BI Wajibkan Direksi BPR Punya Sertifikat
Jumat, 09 Jul 2004 17:45 WIB
Jakarta - Bank Indonesia akan mewajibkan setiap direksi Bank Perkreditan Rakyat (BPR) memiliki sertifikat dalam rangka meningkatkan daya saing BPR. Diharapkan pada tahun 2006 seluruh BPR salah satu direksinya sudah memiliki sertifikat.Demikian disampaikan Deputi Direktur Direktorat Pengawasan BPR Sri Mulyati di Gedung BI, Jalan MH Thamrin, Jakarta, Jumat (9/7/2004)."BI akan mewajibkan semua direktur BPR yang ada harus punya sertifikat. Setidaknya seorang hingga akhir tahun 2006. Dan pada akhir 2008, semua direkturnya harus sudah bersertifikat," kata Mulyati.Menurut Mulyati, dasar pewajiban sertifikasi ini adalah kurangnya pengetahuan dari SDM BPR sehingga mengurangi daya saingnya.
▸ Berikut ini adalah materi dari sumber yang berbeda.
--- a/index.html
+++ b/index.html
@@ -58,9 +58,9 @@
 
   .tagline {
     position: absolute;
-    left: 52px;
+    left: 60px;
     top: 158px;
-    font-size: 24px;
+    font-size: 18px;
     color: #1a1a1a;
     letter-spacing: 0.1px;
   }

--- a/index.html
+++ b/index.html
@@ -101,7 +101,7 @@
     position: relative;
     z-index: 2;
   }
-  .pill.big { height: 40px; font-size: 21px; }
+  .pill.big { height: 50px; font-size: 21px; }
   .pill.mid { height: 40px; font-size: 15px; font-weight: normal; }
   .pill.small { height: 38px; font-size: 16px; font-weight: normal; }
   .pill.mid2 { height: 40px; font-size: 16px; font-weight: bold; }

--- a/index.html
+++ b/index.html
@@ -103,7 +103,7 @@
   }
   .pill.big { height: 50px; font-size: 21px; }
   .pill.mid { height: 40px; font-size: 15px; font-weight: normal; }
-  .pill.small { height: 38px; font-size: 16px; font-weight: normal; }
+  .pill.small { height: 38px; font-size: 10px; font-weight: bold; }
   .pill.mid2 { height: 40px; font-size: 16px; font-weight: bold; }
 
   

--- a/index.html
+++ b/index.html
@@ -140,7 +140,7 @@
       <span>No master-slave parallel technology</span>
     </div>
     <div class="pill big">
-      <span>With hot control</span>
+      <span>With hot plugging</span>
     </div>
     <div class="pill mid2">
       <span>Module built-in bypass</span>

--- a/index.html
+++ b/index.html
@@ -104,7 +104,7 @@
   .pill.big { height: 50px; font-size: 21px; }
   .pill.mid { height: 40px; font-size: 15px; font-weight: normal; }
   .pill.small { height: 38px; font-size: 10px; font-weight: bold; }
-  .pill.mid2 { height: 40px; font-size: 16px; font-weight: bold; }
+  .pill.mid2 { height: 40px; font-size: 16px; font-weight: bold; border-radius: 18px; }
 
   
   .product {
Kewajiban ini akan dituangkan dalam PBI baru yang akan dikeluarkan BI pada akhir Juli 2004.Pada tahap awal, BI akan melakukan pelatihan untuk memperoleh sertifikasi ini di malang dengan pertimbangan di daerah Jatim BPRnya paling banyak. Untuk tahap awal, BI akan mensubsidi 50 persen dari biaya pelatihan yang sebesar Rp 8 juta ditambah biaya ujian Rp 1 juta. Saat ini di Indonesia tercatat ada 2148 BPR dengan volume usaha Rp 13,43 triliun. Dengan LDR 76,94 perse, NPL 8,21 persen, ROA 1,05 persn, dan ROE 7,77 persen. BI juga tengah membuat survey tentang kejenuhan jumlah BPR di 28 kota yang diharapkan bisa selesai pada September 2004 ini.